# Try it
Your job is to return every line in the data holding the string "class".
-------
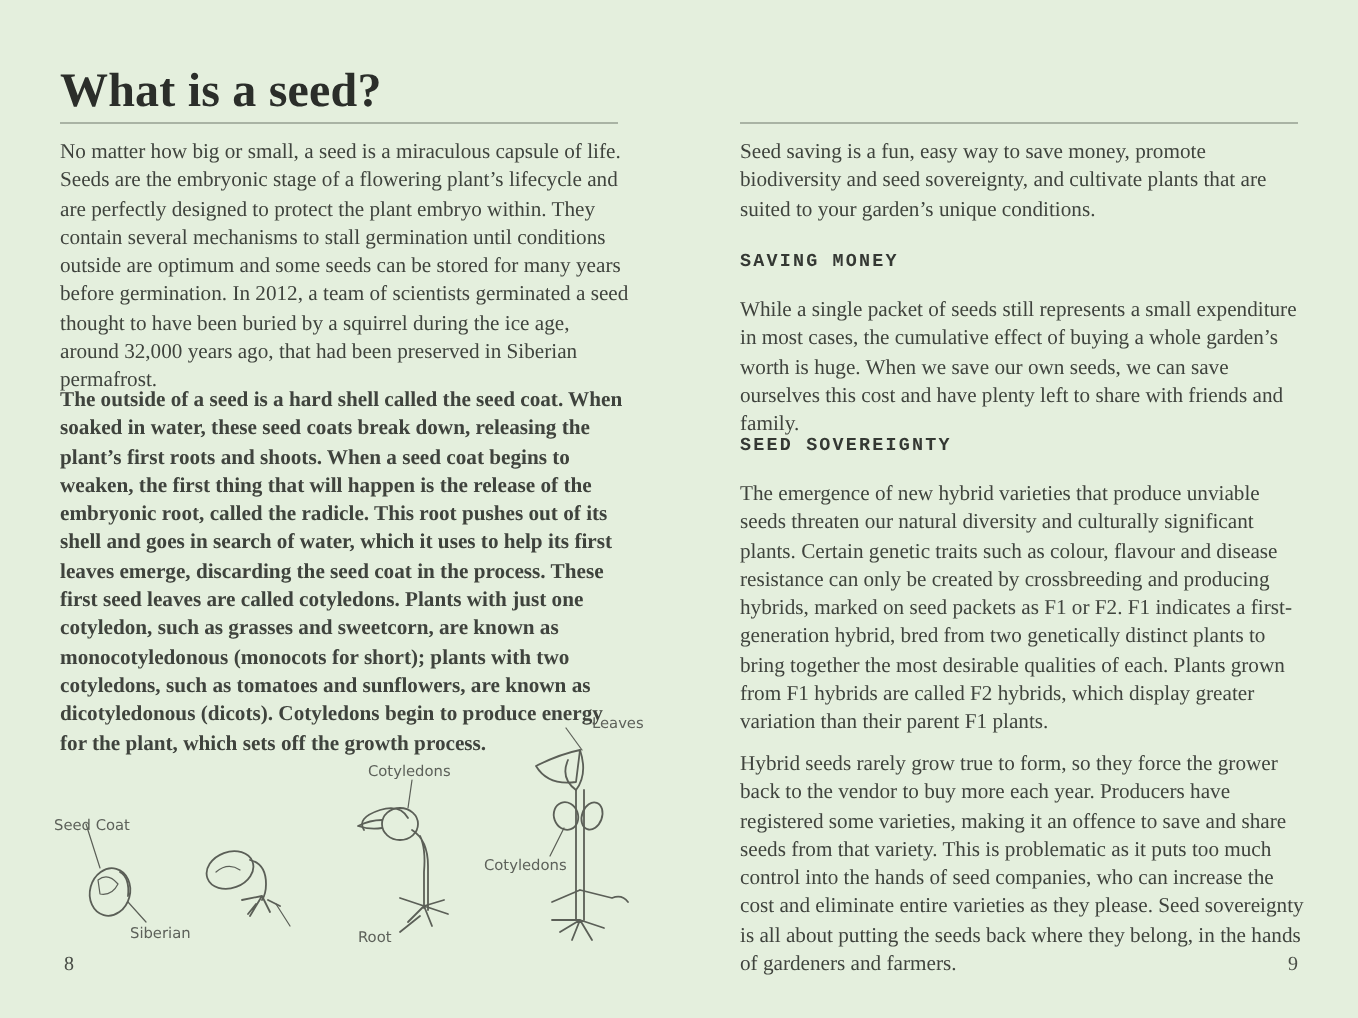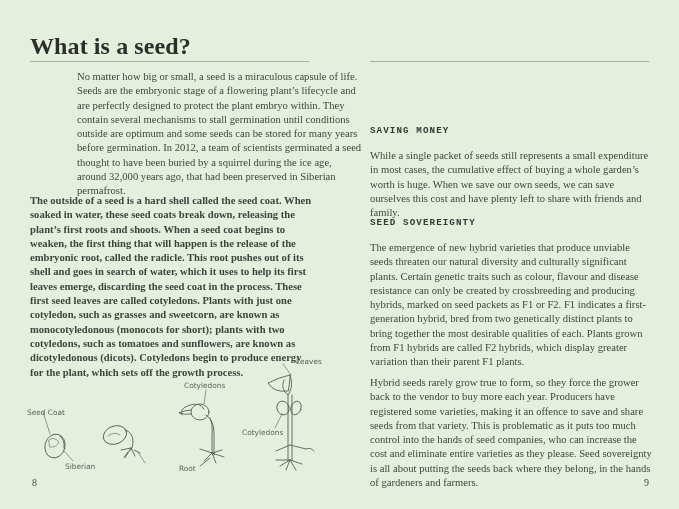--- a/index.html
+++ b/index.html
@@ -59,7 +59,7 @@
     .body p {
       margin: 0;
     }
-    .left .body.p1 { top: 70px; margin-left: 47px; }
+    .left .body.p1 { top: 70px; }
     .left .body.p2 { top: 194px; font-weight: bold; }
 
     .right .body.intro { top: 70px; }

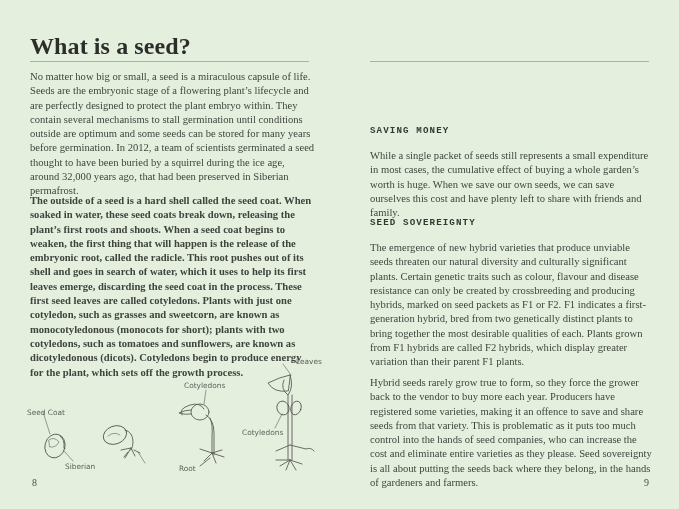--- a/index.html
+++ b/index.html
@@ -175,6 +175,9 @@
 <div class="page right">
   <div class="rule"></div>
 
+  <div class="body intro">
+    <p>Seed saving is a fun, easy way to save money, promote biodiversity and seed sovereignty, and cultivate plants that are suited to your garden’s unique conditions.</p>
+  </div>
 
   <div class="subhead sub1">SAVING MONEY</div>
   <div class="body money">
-------
# Answer box
 <div class="page right">
   <div class="rule"></div>
+  <div class="body intro">
   <div class="subhead sub1">SAVING MONEY</div>
   <div class="body money">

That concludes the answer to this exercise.